* [Exercise brief] Lines below starting with the line with "text: $190.00 ->" and going on through the line with "background: #7dd3fc ->" must be output exactly; the rest of the records must be left out.

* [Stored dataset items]
== == ==

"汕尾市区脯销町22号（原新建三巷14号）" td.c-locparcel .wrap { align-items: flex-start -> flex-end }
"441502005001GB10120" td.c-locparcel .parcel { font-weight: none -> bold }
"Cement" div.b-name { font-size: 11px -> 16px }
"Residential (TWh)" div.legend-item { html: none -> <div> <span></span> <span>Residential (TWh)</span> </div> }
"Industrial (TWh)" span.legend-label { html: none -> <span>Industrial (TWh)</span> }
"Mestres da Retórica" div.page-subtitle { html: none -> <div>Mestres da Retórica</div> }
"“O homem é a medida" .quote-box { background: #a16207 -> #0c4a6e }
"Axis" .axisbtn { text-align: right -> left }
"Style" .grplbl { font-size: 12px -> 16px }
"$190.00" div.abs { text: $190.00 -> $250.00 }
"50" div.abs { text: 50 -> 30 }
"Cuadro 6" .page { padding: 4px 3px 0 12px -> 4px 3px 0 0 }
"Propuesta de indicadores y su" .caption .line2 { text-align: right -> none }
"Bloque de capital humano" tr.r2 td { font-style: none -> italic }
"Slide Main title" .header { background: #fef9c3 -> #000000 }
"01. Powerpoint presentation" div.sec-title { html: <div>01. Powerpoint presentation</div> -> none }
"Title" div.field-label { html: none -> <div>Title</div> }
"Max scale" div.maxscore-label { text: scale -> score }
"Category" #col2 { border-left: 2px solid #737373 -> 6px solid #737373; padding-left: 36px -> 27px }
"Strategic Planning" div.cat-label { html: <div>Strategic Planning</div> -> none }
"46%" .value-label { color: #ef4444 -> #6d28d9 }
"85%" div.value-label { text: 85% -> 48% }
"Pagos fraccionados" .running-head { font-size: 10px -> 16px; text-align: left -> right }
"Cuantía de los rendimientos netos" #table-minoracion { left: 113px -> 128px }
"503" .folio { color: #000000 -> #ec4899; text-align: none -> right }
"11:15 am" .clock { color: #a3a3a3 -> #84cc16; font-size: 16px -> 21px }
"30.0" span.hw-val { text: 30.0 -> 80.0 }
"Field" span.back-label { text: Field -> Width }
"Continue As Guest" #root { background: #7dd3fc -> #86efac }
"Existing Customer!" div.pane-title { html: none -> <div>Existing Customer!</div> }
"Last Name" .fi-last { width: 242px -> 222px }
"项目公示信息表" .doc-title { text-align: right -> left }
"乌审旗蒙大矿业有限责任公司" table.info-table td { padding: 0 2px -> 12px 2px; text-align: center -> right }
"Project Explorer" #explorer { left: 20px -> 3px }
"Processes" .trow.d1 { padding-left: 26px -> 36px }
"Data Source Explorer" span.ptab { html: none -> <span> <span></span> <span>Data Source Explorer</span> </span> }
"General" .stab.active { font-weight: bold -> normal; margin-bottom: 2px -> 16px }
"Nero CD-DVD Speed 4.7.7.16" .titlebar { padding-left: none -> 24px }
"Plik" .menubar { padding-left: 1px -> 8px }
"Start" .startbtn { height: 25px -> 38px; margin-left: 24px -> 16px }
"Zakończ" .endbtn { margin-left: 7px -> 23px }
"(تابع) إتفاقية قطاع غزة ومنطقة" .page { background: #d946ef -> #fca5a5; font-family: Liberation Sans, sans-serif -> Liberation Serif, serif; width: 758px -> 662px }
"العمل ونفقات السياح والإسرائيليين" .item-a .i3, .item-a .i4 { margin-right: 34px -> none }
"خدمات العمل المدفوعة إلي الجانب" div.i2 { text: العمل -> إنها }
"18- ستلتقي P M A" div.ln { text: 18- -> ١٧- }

== == ==

* [Solution below]
"$190.00" div.abs { text: $190.00 -> $250.00 }
"50" div.abs { text: 50 -> 30 }
"Cuadro 6" .page { padding: 4px 3px 0 12px -> 4px 3px 0 0 }
"Propuesta de indicadores y su" .caption .line2 { text-align: right -> none }
"Bloque de capital humano" tr.r2 td { font-style: none -> italic }
"Slide Main title" .header { background: #fef9c3 -> #000000 }
"01. Powerpoint presentation" div.sec-title { html: <div>01. Powerpoint presentation</div> -> none }
"Title" div.field-label { html: none -> <div>Title</div> }
"Max scale" div.maxscore-label { text: scale -> score }
"Category" #col2 { border-left: 2px solid #737373 -> 6px solid #737373; padding-left: 36px -> 27px }
"Strategic Planning" div.cat-label { html: <div>Strategic Planning</div> -> none }
"46%" .value-label { color: #ef4444 -> #6d28d9 }
"85%" div.value-label { text: 85% -> 48% }
"Pagos fraccionados" .running-head { font-size: 10px -> 16px; text-align: left -> right }
"Cuantía de los rendimientos netos" #table-minoracion { left: 113px -> 128px }
"503" .folio { color: #000000 -> #ec4899; text-align: none -> right }
"11:15 am" .clock { color: #a3a3a3 -> #84cc16; font-size: 16px -> 21px }
"30.0" span.hw-val { text: 30.0 -> 80.0 }
"Field" span.back-label { text: Field -> Width }
"Continue As Guest" #root { background: #7dd3fc -> #86efac }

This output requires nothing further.